Герберт Маршалл должен был играть многострадального мужа, а актер второго плана Кэри Грант — открытие Мэй Уэст — получил роль «шикарного любовника». Но студия заупрямилась по поводу концовки. Я так и не узнала, кому принадлежал какой ее вариант, я знала только, что первый, написанный фон Штернбергом, был отвергнут, оскорбленный, он отказался от картины; на нее был назначен другой режиссер. Моя мать категорически отказалась работать с кем-либо, кроме фон Штернберга, он втайне очень был рад тому, что она заняла такую позицию; студия была в ярости.

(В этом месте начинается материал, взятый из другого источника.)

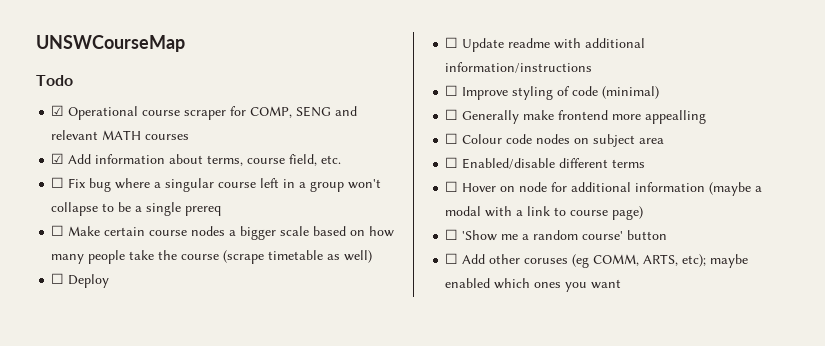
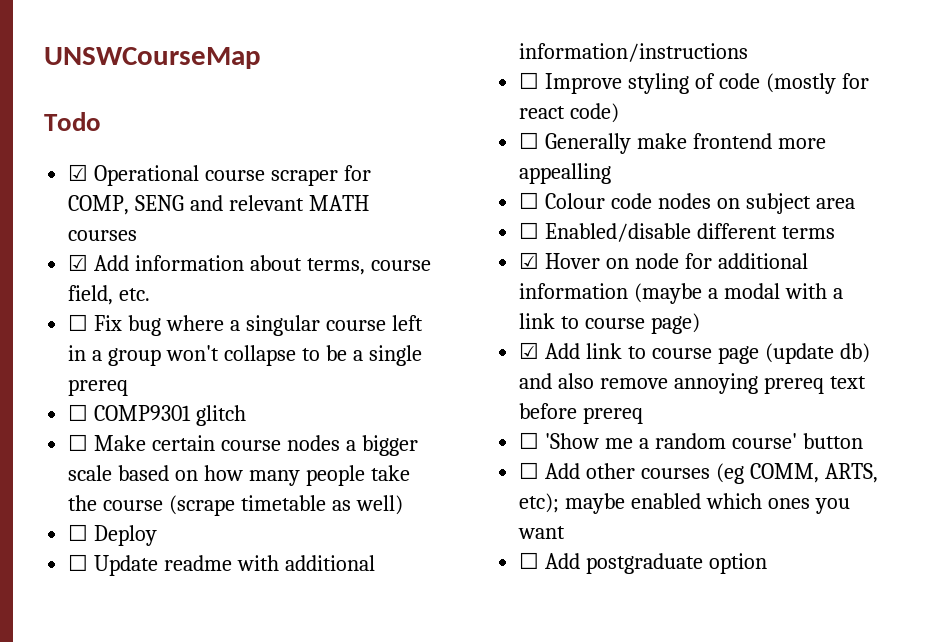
+ ☐ COMP9301 glitch
- ☐ Improve styling of code (minimal)
+ ☐ Improve styling of code (mostly for react code)
- ☐ Hover on node for additional information (maybe a modal with a link to course page)
+ ☑ Hover on node for additional information (maybe a modal with a link to course page)
+ ☑ Add link to course page (update db) and also remove annoying prereq text before prereq
- ☐ Add other coruses (eg COMM, ARTS, etc); maybe enabled which ones you want
+ ☐ Add other courses (eg COMM, ARTS, etc); maybe enabled which ones you want
+ ☐ Add postgraduate option

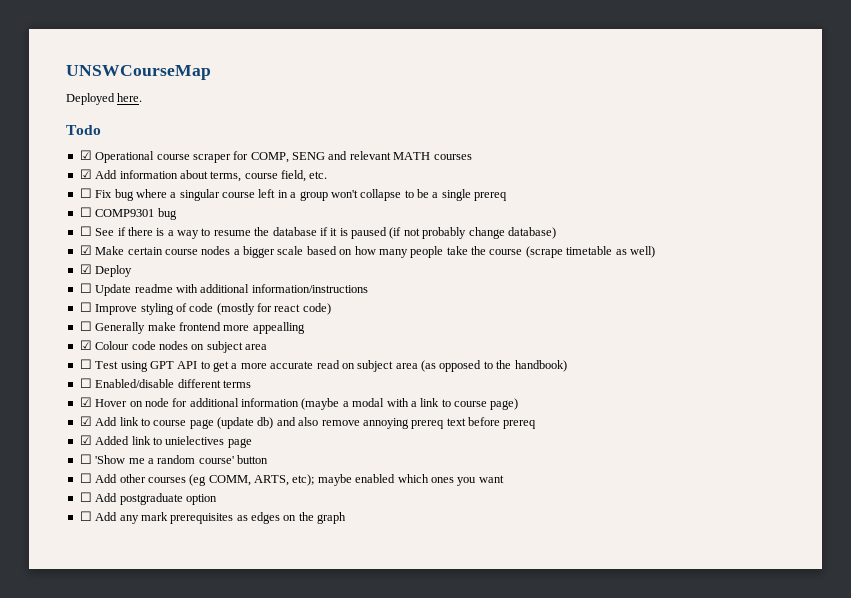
+ Deployed here.
- ☐ COMP9301 glitch
- ☐ Make certain course nodes a bigger scale based on how many people take the course (scrape timetable as well)
+ ☐ COMP9301 bug
+ ☐ See if there is a way to resume the database if it is paused (if not probably change database)
+ ☑ Make certain course nodes a bigger scale based on how many people take the course (scrape timetable as well)
- ☐ Deploy
+ ☑ Deploy
- ☐ Colour code nodes on subject area
+ ☑ Colour code nodes on subject area
+ ☐ Test using GPT API to get a more accurate read on subject area (as opposed to the handbook)
+ ☑ Added link to unielectives page
+ ☐ Add any mark prerequisites as edges on the graph

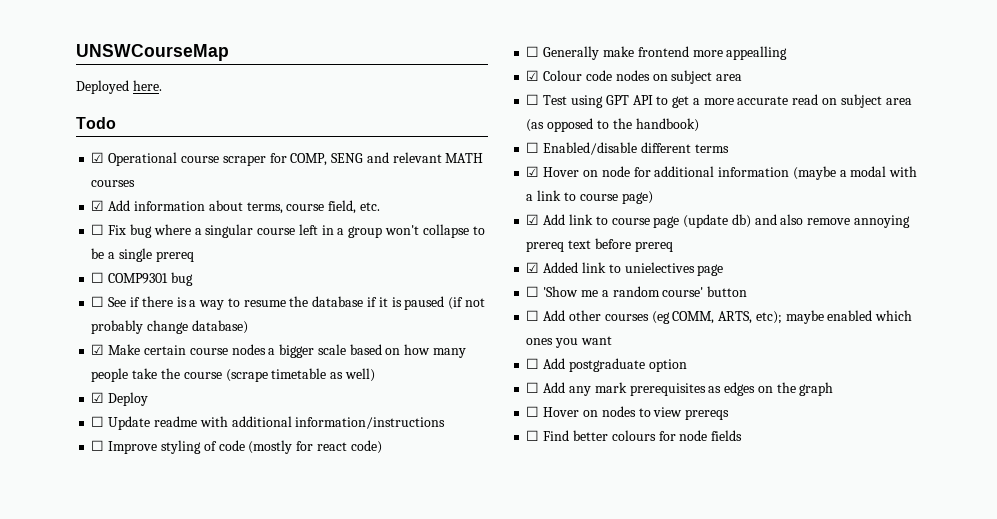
+ ☐ Hover on nodes to view prereqs
+ ☐ Find better colours for node fields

26 апреля 1932 года «Парамаунт» объявил, что Марлен Дитрих временно отстранена от работы из-за отказа выполнять условия контракта и что в «Белокурой Венере» ее заменит Таллула Бэнкхед. Таллула якобы сказала: «Я всегда хотела примерить панталоны Дитрих», — отчего она не стала дороже «Парамаунту» или офису Хея, могущественному цензору киноморали, но рассмешила Дитрих. Затем «Парамаунт» объявил, что студия предъявляет Джозефу фон Штернбергу иск на сто тысяч долларов за нанесенный ущерб. Его ответ был характерен: «Всего-то сто тысяч? Это даже оскорбительно!»

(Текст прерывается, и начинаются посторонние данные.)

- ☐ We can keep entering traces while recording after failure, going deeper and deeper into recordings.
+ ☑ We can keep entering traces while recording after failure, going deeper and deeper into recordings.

Большинство звезд, отстраненных от работы, впадали в панику. Они лишались средств к существованию, их карьера «зависала», статуе звезды подвергался угрозе. Но мою мать было не так-то легко пронять. Она высыпалась, убирала дом, пекла и варила на целый полк, все пробовала, весь день лакомилась, а потом, вырядившись в пух и прах, отправлялась на всю ночь танцевать с Шевалье. Раз, правда, она слегка на него разозлилась: заметив, как он поглядывал на Джаннет Макдональд в студии, однако простила его, потому что он прекрасно танцевал, и, как она заметила, «не злиться же из-за всякой ерунды». Конечно же, их видели вместе; конечно же, их фотографировали щека к щеке; конечно же, Шевалье гордился всем этим вниманием; конечно же, фон Штернберг ревновал. Однажды ночью он дождался ее, и их словесный поединок был таким бурным, что разбудил меня и даже Тедди, который забрался по лестнице ко мне наверх из кладовой, где спал в своей корзинке. О Боже — ну неужели мать не могла прошмыгнуть через дверь из сада, чтобы не расстраивать так нашего коротышку? Ведь он так усердно работал, подарил ей чудесное сапфировое кольцо, такое голубое, прямо как моя рождественская елка! В конце концов он любил ее — разве она не могла быть чуть-чуть подобрее?